До конца каникул оставалось три дня. Каунасские мамы снарядили автобус и заранее увезли своих чад. За водкой к последнему пиршеству пришлось посылать аж в Гродно – литовцы на случай войны скупили все до последней бутылки, даже на складах. В тот день, когда было объявлено, что вечером весь персонал отправляется на озеро ловить раков, дальний конец которого уже относится к Польше, – оцените доверие местной погранзаставы! – в городок с хриплым урчаньем вкатился автобус, привлекший внимание всех, кто видел его: очень длинный, с какими-то странными выпуклыми боками, неповоротливый и облезлый. Он еле взбирался даже на самую плевую горку, но все же заехал в парк и остановился под липами недалеко от футбольных ворот. Его провожали глазами все: святоши у входа в костел и пропойцы у дверей забегаловки. Какой-то непассажирский, засомневалась местная публика, но лагерный врач сразу определил: флюорография. Всем будут просвечивать легкие. И назвал этот автобус официально: передвижная рентгеновская установка. Мы потопали к озеру, наловили несколько ведер раков, тут же на берегу их варили, пировали, плясали, угощали раками пограничников, а про этот автобус, конечно, совсем забыли. Я первый раз увидел Люцию пьяной – она хлюпала носом, как первоклашка, не давала себя успокоить и подойти не давала. Потом сиганула в то самое озеро, поплавала туда и сюда и выскочила на берег мокрая и веселая. Дрожала, присев у костра, и пожирала раков, как будто сто лет не ела. Поздней ночью вернулись в лагерь. Люция ушла одна. К математичке. Я забылся рядом со сторожем и шофером.
Весь городок уже знал: будут просвечивать легкие. Автобус не исчезнет до тех поры, пока на экране его рентгеновского аппарата не возникнет грудная клетка последнего здешнего жителя. Государство не потерпит и не поймет уклонистов от профилактического осмотра, – по мнению государства, это сродни саботажу и, хуже того, вредительству. Поэтому даже тот, кто чувствовал себя совершенно здоровым, понял: от просвечивания не уйти!
Городок по-своему взволновало появление автобуса; не сказать, что обыватели были потрясены или выбиты из привычного ритма, нет. Но мужики, наговорившись в пивном павильоне, уже подгребают поближе, стучат по покрышкам, негромко спорят о скорости и проходимости этого драндулета. Любопытно и что там внутри, но однако автобус был заперт, а небольшие окна задернуты бледно-желтыми занавесками. Чтобы, избави Господи, не просочился свет снаружи.

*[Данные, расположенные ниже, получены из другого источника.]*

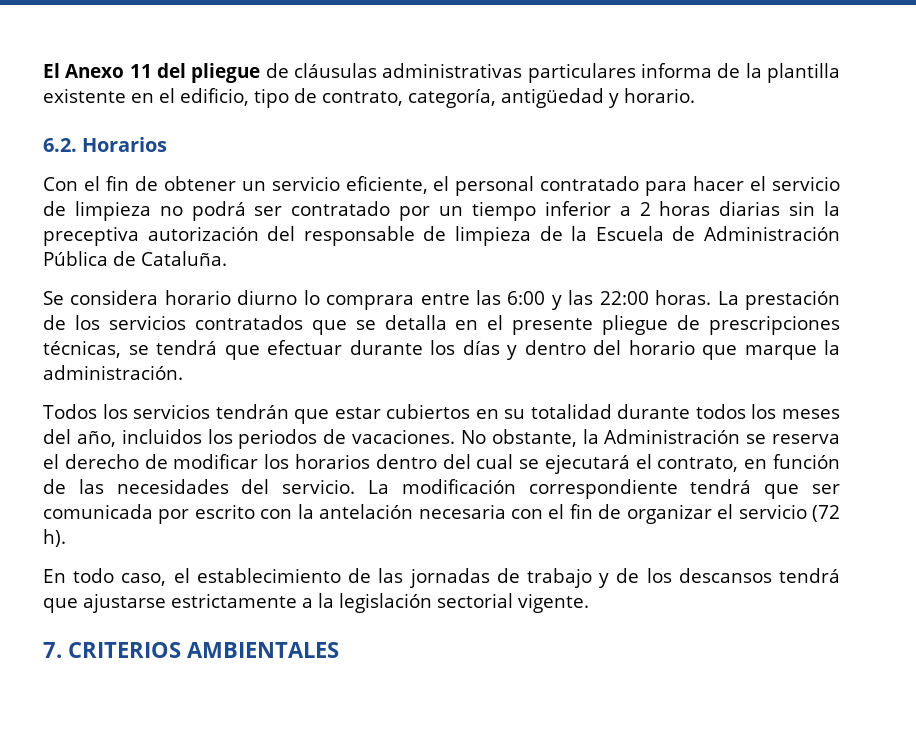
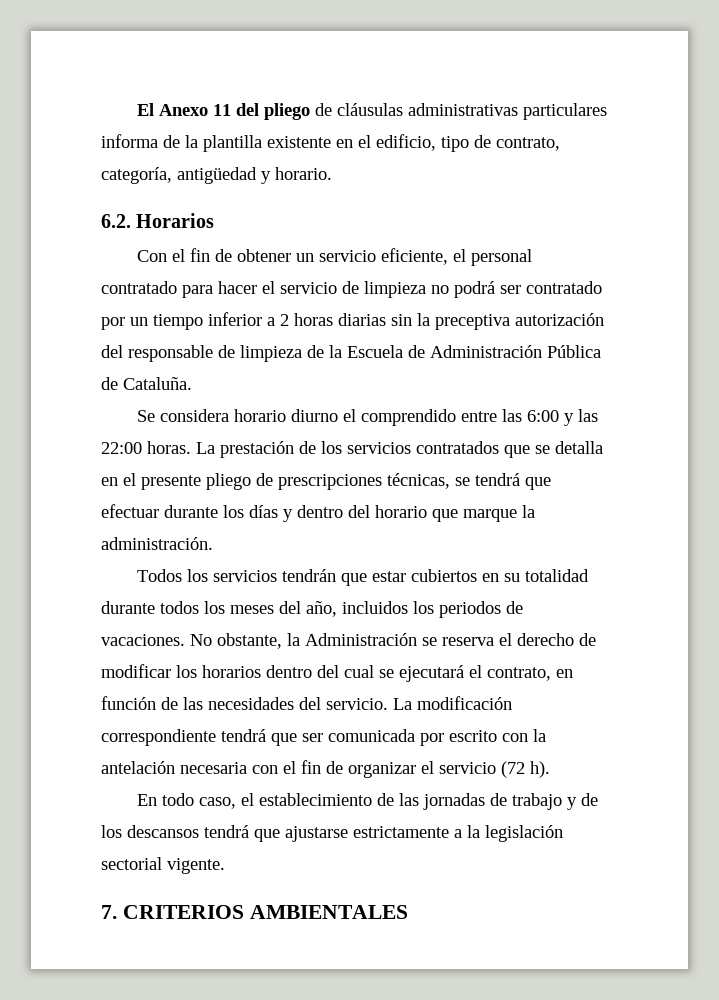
- El Anexo 11 del pliegue de cláusulas administrativas particulares informa de la plantilla existente en el edificio, tipo de contrato, categoría, antigüedad y horario.
+ El Anexo 11 del pliego de cláusulas administrativas particulares informa de la plantilla existente en el edificio, tipo de contrato, categoría, antigüedad y horario.
- Se considera horario diurno lo comprara entre las 6:00 y las 22:00 horas.
+ Se considera horario diurno el comprendido entre las 6:00 y las 22:00 horas.
- La prestación de los servicios contratados que se detalla en el presente pliegue de prescripciones técnicas, se tendrá que efectuar durante los días y dentro del horario que marque la administración.
+ La prestación de los servicios contratados que se detalla en el presente pliego de prescripciones técnicas, se tendrá que efectuar durante los días y dentro del horario que marque la administración.

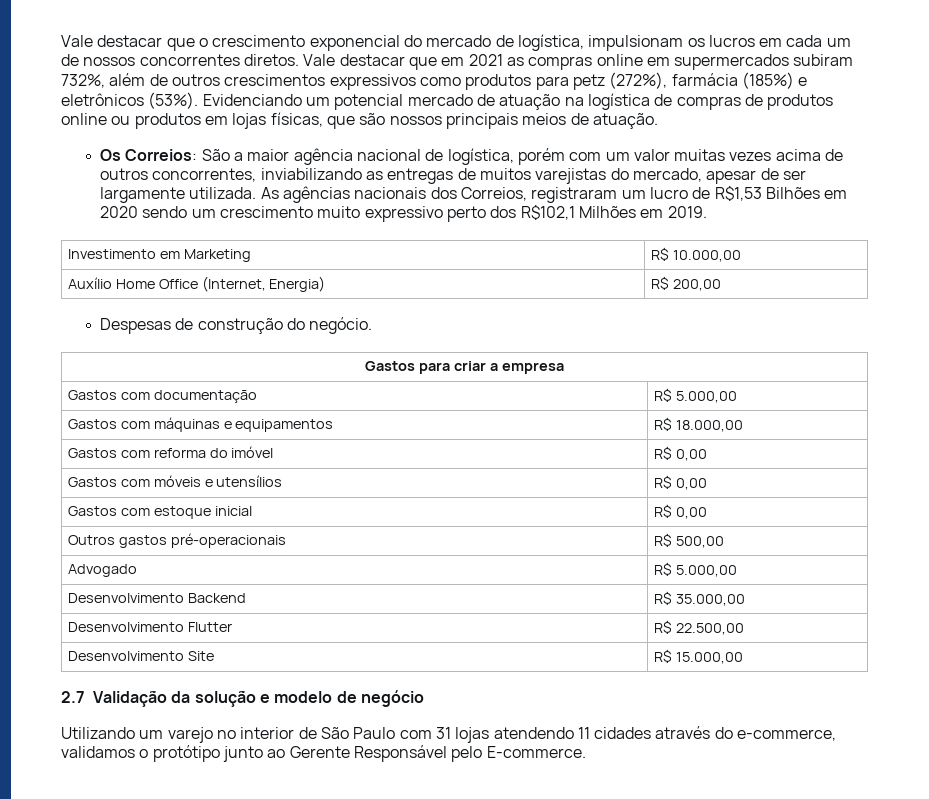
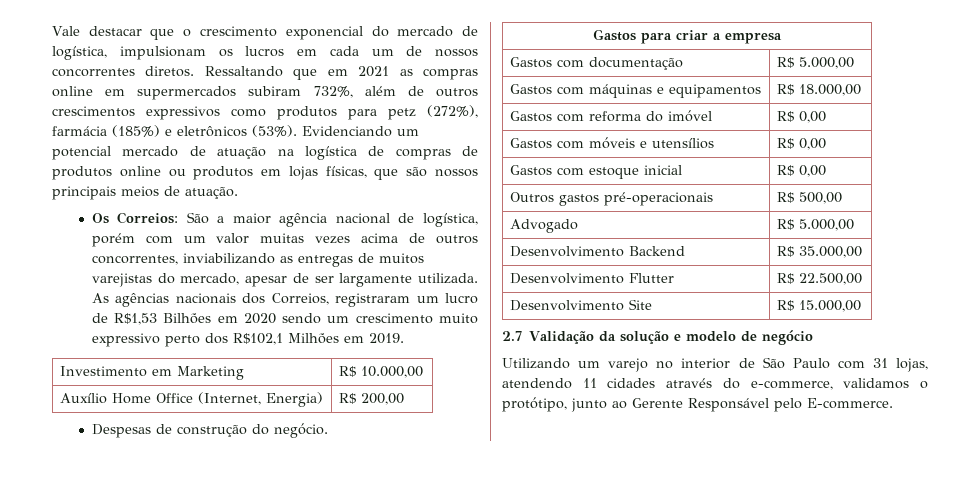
- Vale destacar que em 2021 as compras online em supermercados subiram 732%, além de outros crescimentos expressivos como produtos para petz (272%), farmácia (185%) e eletrônicos (53%).
+ Ressaltando que em 2021 as compras online em supermercados subiram 732%, além de outros crescimentos expressivos como produtos para petz (272%), farmácia (185%) e eletrônicos (53%).
- Utilizando um varejo no interior de São Paulo com 31 lojas atendendo 11 cidades através do e-commerce, validamos o protótipo junto ao Gerente Responsável pelo E-commerce.
+ Utilizando um varejo no interior de São Paulo com 31 lojas, atendendo 11 cidades através do e-commerce, validamos o protótipo, junto ao Gerente Responsável pelo E-commerce.

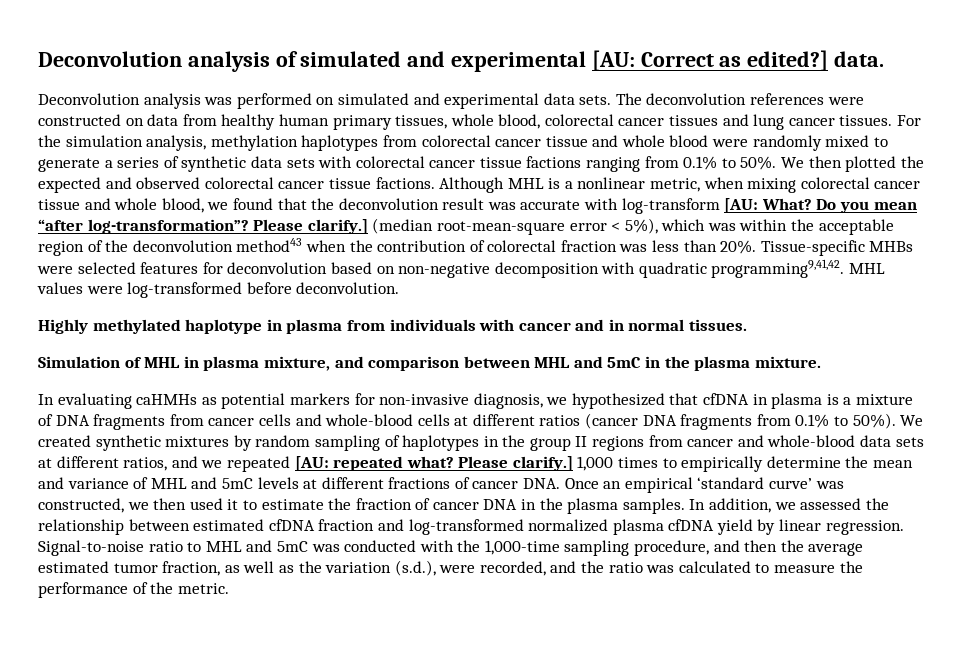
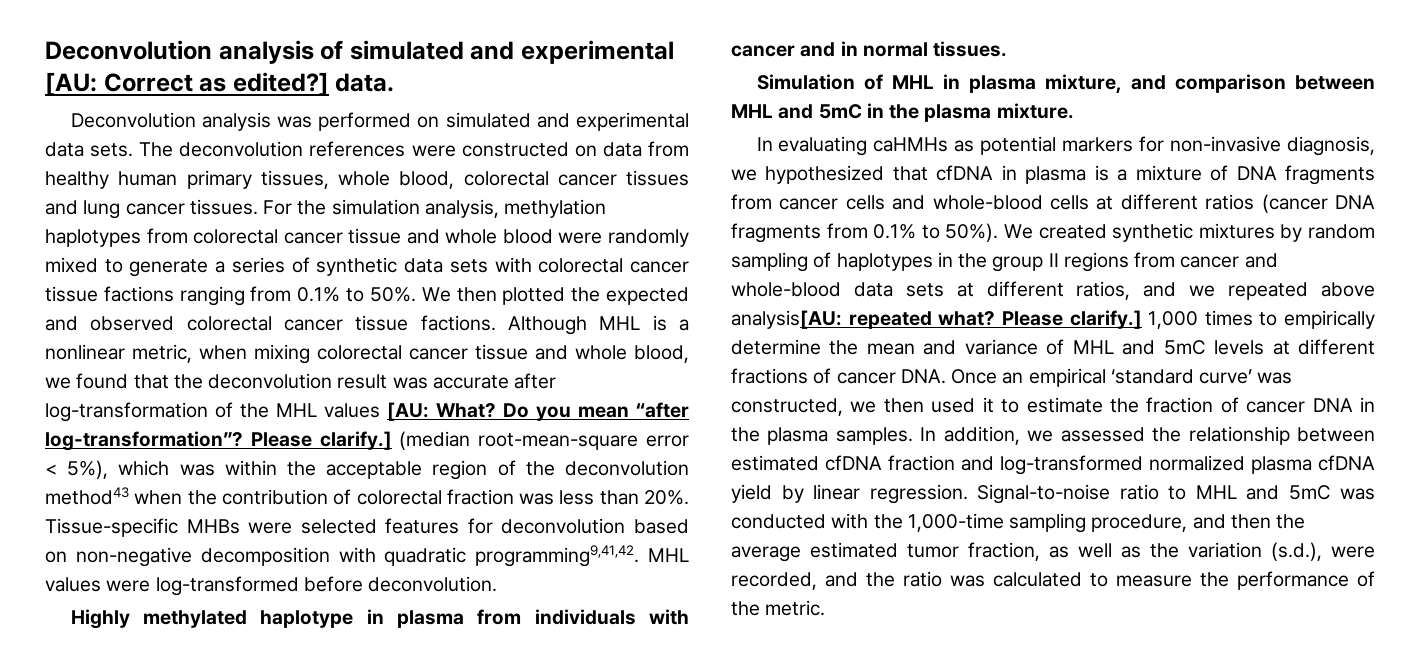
- Although MHL is a nonlinear metric, when mixing colorectal cancer tissue and whole blood, we found that the deconvolution result was accurate with log-transform [AU: What?
+ Although MHL is a nonlinear metric, when mixing colorectal cancer tissue and whole blood, we found that the deconvolution result was accurate after log-transformation of the MHL values [AU: What?
- We created synthetic mixtures by random sampling of haplotypes in the group II regions from cancer and whole-blood data sets at different ratios, and we repeated [AU: repeated what?
+ We created synthetic mixtures by random sampling of haplotypes in the group II regions from cancer and whole-blood data sets at different ratios, and we repeated above analysis[AU: repeated what?

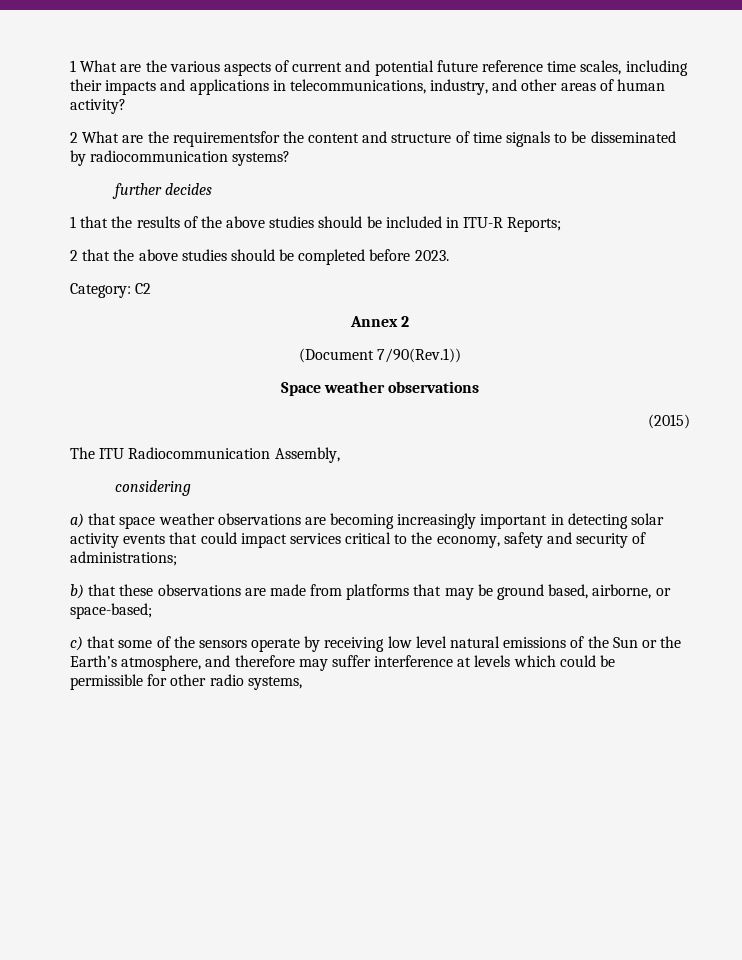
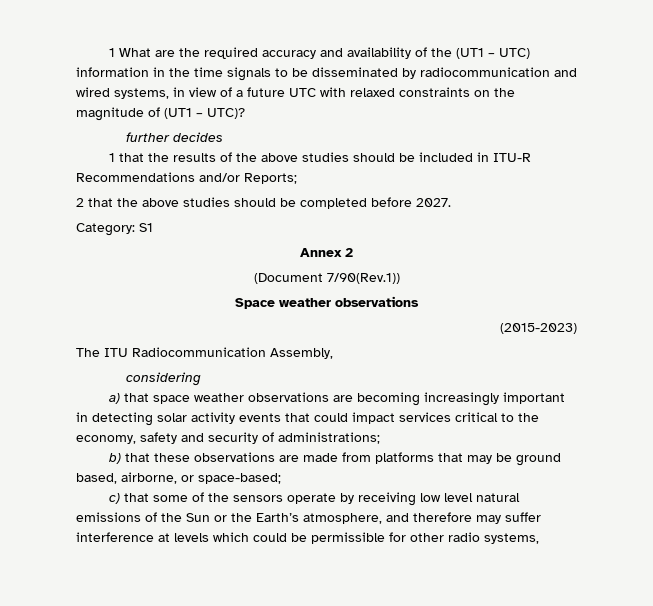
- 1 What are the various aspects of current and potential future reference time scales, including their impacts and applications in telecommunications, industry, and other areas of human activity?
- 2 What are the requirementsfor the content and structure of time signals to be disseminated by radiocommunication systems?
+ 1 What are the required accuracy and availability of the (UT1 – UTC) information in the time signals to be disseminated by radiocommunication and wired systems, in view of a future UTC with relaxed constraints on the magnitude of (UT1 – UTC)?
- 1 that the results of the above studies should be included in ITU-R Reports;
+ 1 that the results of the above studies should be included in ITU-R Recommendations and/or Reports;
- 2 that the above studies should be completed before 2023.
+ 2 that the above studies should be completed before 2027.
- Category: C2
+ Category: S1
- (2015)
+ (2015-2023)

Персонал Rontgenовской станции был невелик. Нет, скорей, экипаж или команда. Сам не знаю, почему я этот автобус сравнил с кораблем. Кажется, рентгенологи тут уже бывали, ибо потому что курсировали по городу без расспросов: что и да где. А с другой стороны, что чего расспрашивать – все как на ладони: костел, забегаловка, сельсовет, две конторы, три магазина, баня, лесопилка, школа, аптека. Ну еще хозтовары, но чужие туда не совались. Команда: врач-рентгенолог, моложавый мужчина, водитель и лаборантка, совсем дитя. Это дитя вечно сопровождал шофер – прокаленный солнцем верзила с соломенной шевелюрой. Парочка сразу облюбовала мостки, принадлежавшие лагерному завхозу Камблявичюсу, сидела там с удочками, а к автобусу являлась только по вечерам, когда на парковой танцплощадке располагался местный молодежный ансамбль – две электрогитары, выпиленные из досок, да трескучая ударная установка. А доктор? Доктор напялил серый, свежевыглаженный костюм и не мешкая направился к почте. Общественность не замедлила удостовериться: по телефону звонил в столицу и отослал перевод на тридцать рублей какой-то «-ене»[21]. Поскольку фамилия доктора Бладжюс, а деньги должна была получить некая Аугустинене, все единодушно решили: он алиментщик. Хоть и совсем не похож на бабника. Насчет алиментов сложилось три мнения. Первое: изображает порядочного – серый костюм, сорочка белее снега, – а где-то детишки плачут без папы! Второе: везет же некоторым. И третье мнение, уже вполне благосклонное к Бладжюсу: раз алиментщик, стало быть, разведен. А разведен, это значит свободен. Если свободен, тогда вперед! Этой безнравственной версии придерживались немногочисленные местные тридцатилетние барышни – уже опаленные жаром любви или готовые к опалению, но в силу отсутствия принцев пребывающие в опале, как палые листья. На момент прохождения Бладжюса в сторону почты все они, как одна, упивались последним солнцем на местном пляже и были отлично видны.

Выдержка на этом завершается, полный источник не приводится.